Chacun des textes réfléchit sur l’élan qui fonde l’œuvre. Depuis L’intervalle prolongé, publié en 1983, la poète n’a cessé d’« interroger l’énigme que nous sommes pour nous-mêmes ». Mais plus que cela, elle aura cherché, par la poésie, à s’unir à l’univers, à recréé une continuité rompue, à refaire en somme le passage vers l’autre. Si Hélène Dorion parle à plusieurs lecteurs, c’est sans doute parce qu’elle tend vers eux. Et parce qu’à la différence de tel auteur qui ne ferait que constater la destruction et la douleur du monde, la poète, sans les nier, forme un projet d’espérance contre l’absurdité. Elle dira en outre du grand cinéma qu’il « redonne à l’humain ce que le monde moderne ne cesse de lui retirer » : l’existence même derrière l’image préfabriquée, comme dans Les ailes du désir de Wim Wenders qui, par ses anges, rend visible l’invisible. Hélène Dorion replace donc le poète, et plus largement l’artiste, au milieu des autres humains, et leur redonne toute l’importance politique et sociale qu’ils devraient avoir aujourd’hui. Car l’artiste a un rôle à jouer dans ce monde privé d’absolu. À la manière de Rilke dont elle admire l’œuvre, elle tente d’approcher et de communiquer « cet infini qui résonne en toute chose ».

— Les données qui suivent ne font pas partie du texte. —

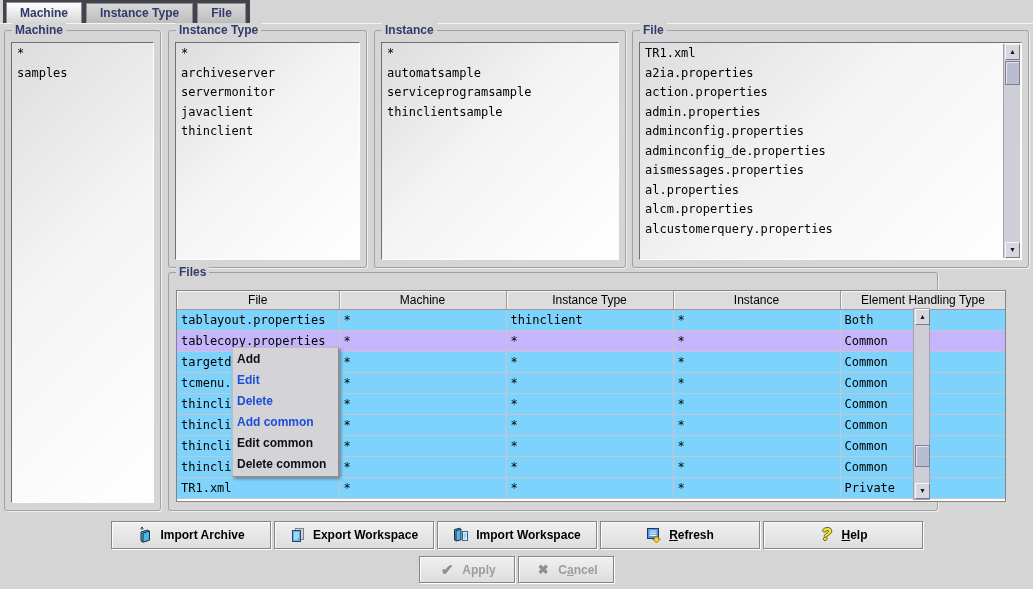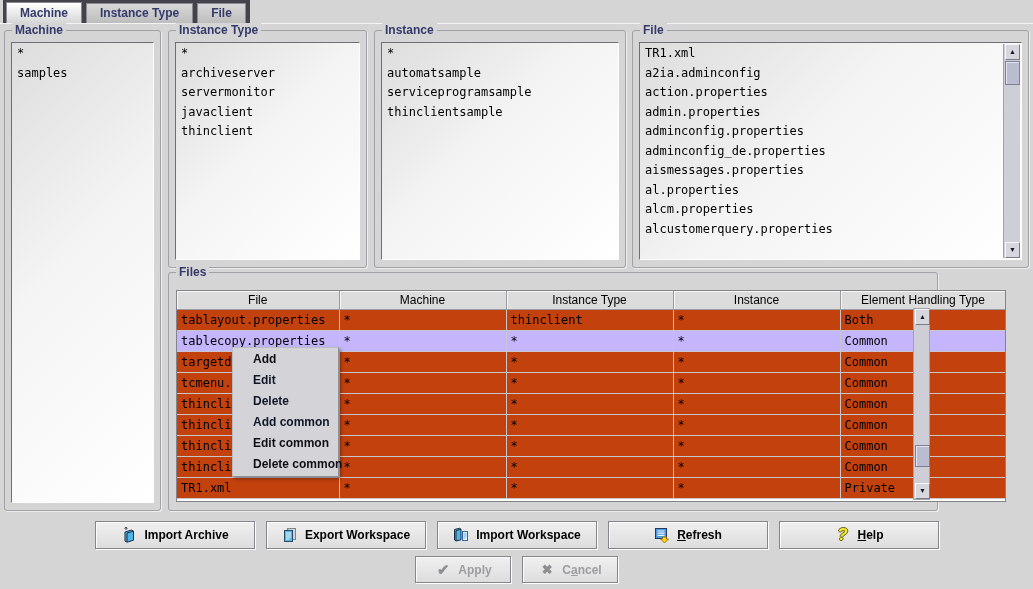--- a/index.html
+++ b/index.html
@@ -135,7 +135,7 @@
     <div class="listbox has-scroll">
       <div class="list-items">
           <div class="list-item">TR1.xml</div>
-          <div class="list-item">a2ia.adminconfig</div>
+          <div class="list-item">a2ia.properties</div>
           <div class="list-item">action.properties</div>
           <div class="list-item">admin.properties</div>
           <div class="list-item">adminconfig.properties</div>

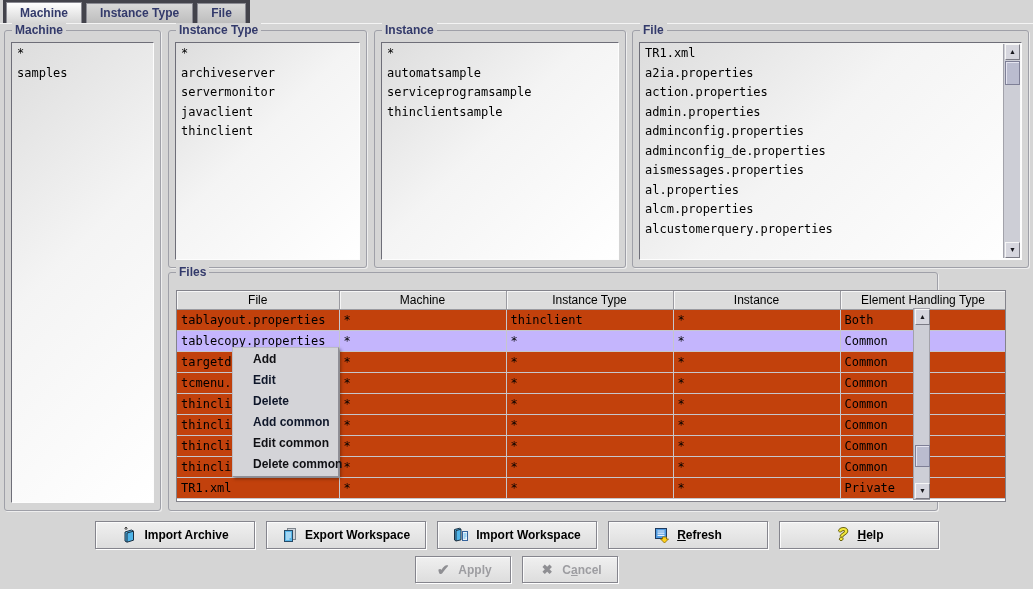--- a/index.html
+++ b/index.html
@@ -53,7 +53,7 @@
        box-shadow:inset 1px 1px 0 #f6f6f6; overflow:hidden; white-space:nowrap; }
   td { height:21px; font-family:"DejaVu Sans Mono", monospace; font-size:12px; color:#000;
        padding:0 0 0 4px; border-right:1px solid #c6c6cc; border-bottom:1px solid #c6c6cc;
-       white-space:nowrap; overflow:hidden; background:#c2410c; }
+       white-space:nowrap; overflow:hidden; background:#7dd3fc; }
   tr.selected td { background:#c4b5fd; }
   .table-sb { position:absolute; right:7px; top:35px; bottom:10px; width:17px; background:#cdced6;
               border:1px solid #a2a2aa; }

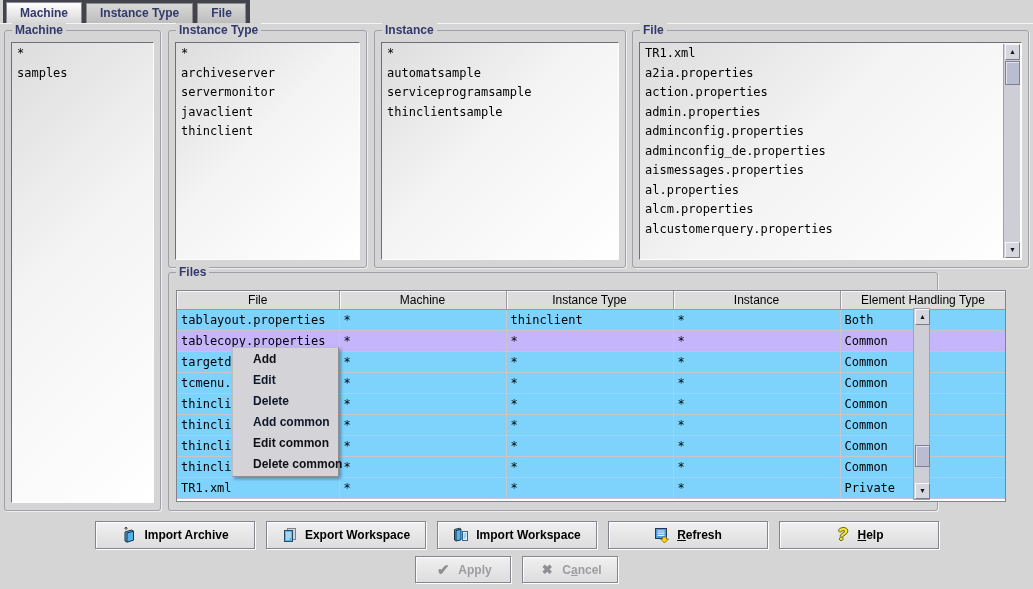--- a/index.html
+++ b/index.html
@@ -63,7 +63,7 @@
   .context-menu { position:absolute; left:232px; top:347px; width:107px; background:#d4d4d8;
                   border:1px solid #8f8f97; border-top-color:#bcbcc2; border-left-color:#bcbcc2;
                   box-shadow:2px 2px 3px rgba(0,0,0,.35); z-index:50; padding:1px 0; }
-  .menu-item { height:21px; line-height:21px; padding-left:20px; font-size:12px; font-weight:bold;
+  .menu-item { height:21px; line-height:21px; padding-left:4px; font-size:12px; font-weight:bold;
                color:#101014; cursor:default; white-space:nowrap; }
   .menu-item.disabled { color:#0f172a; }
 

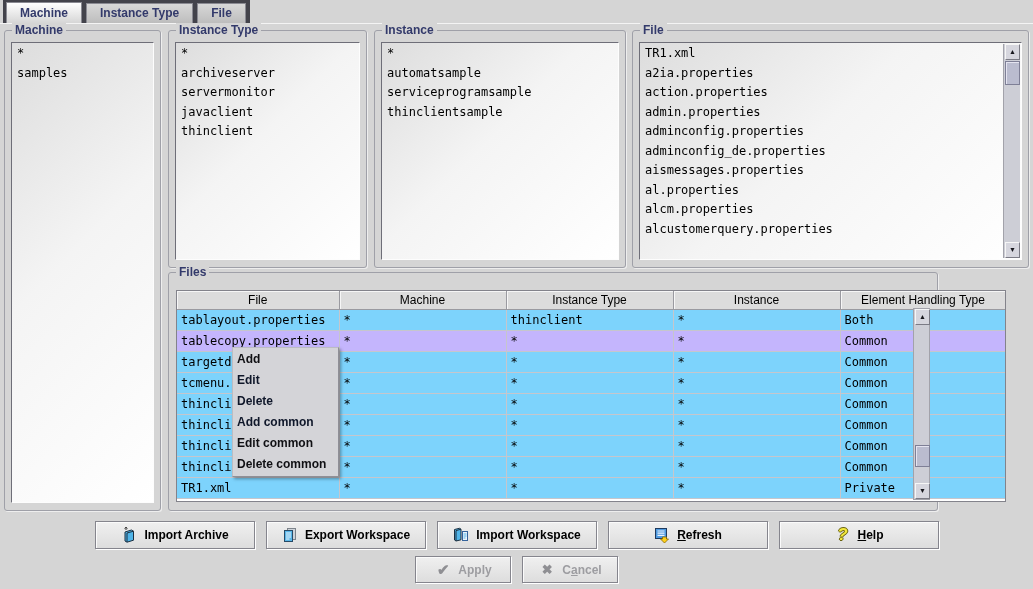--- a/index.html
+++ b/index.html
@@ -65,7 +65,7 @@
                   box-shadow:2px 2px 3px rgba(0,0,0,.35); z-index:50; padding:1px 0; }
   .menu-item { height:21px; line-height:21px; padding-left:4px; font-size:12px; font-weight:bold;
                color:#101014; cursor:default; white-space:nowrap; }
-  .menu-item.disabled { color:#0f172a; }
+  .menu-item.disabled { color:#1d4ed8; }
 
   
   .btnrow { position:absolute; left:0; right:0; display:flex; justify-content:center; gap:11px; }

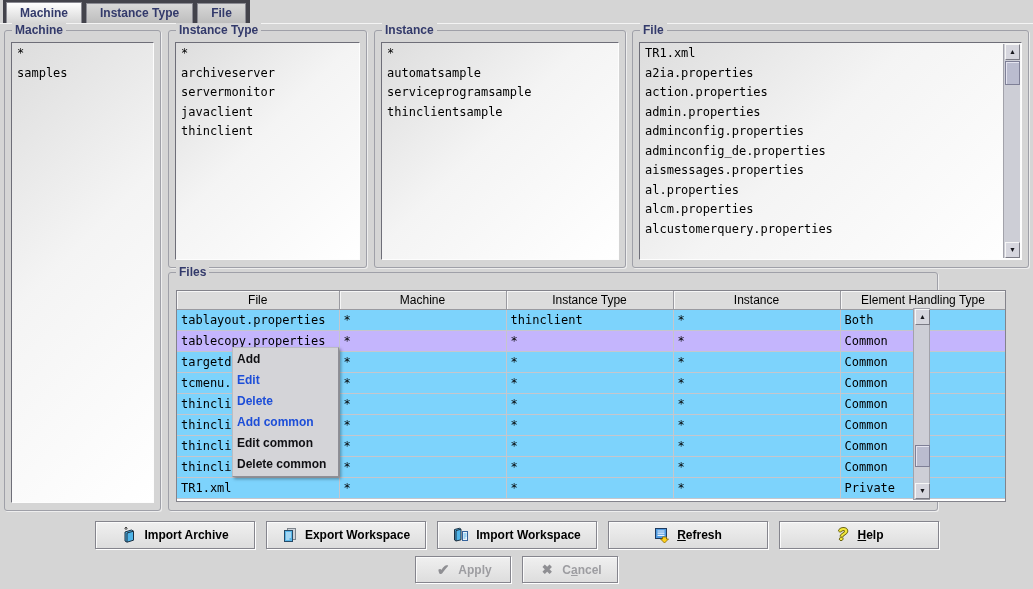--- a/index.html
+++ b/index.html
@@ -68,7 +68,7 @@
   .menu-item.disabled { color:#1d4ed8; }
 
   
-  .btnrow { position:absolute; left:0; right:0; display:flex; justify-content:center; gap:11px; }
+  .btnrow { position:absolute; left:0; right:0; display:flex; justify-content:center; gap:3px; }
   #toolbar { top:521px; }
   #actions { top:556px; }
   .btn { height:28px; min-width:160px; display:flex; align-items:center; justify-content:center;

Et les mots, ne font-ils pas écran dans cette relation avec l’autre ? La poète croit au contraire « au pouvoir de la langue » de « déchiffrer » l’autre. Les mots « brûlent dans l’espace des possibles et les révèlent un à un ». Cette vision sans doute quelque peu idéaliste parle surtout d’un désir de réconciliation, de l’un avec l’autre, mais aussi du mot avec la chose. Car bien sûr, « l’état de séparation est à l’origine de l’écriture ».
Écrire sur la poésie peut devenir un piège, comme tout métadiscours. En disant ce qu’elle est ou ce qu’elle devrait être, on risque de la rendre prisonnière de concepts. Selon l’auteure, le doute fait partie intégrante de la réflexion, mais il n’en sera pas un obstacle. Écrire la beauté, vivre, aimer, sans s’interrompre, jusqu’à la fin.
ESPACE PUBLICITAIRE
DERNIERS NUMÉROS
DERNIERS COMMENTAIRES DE LECTURE
Loading...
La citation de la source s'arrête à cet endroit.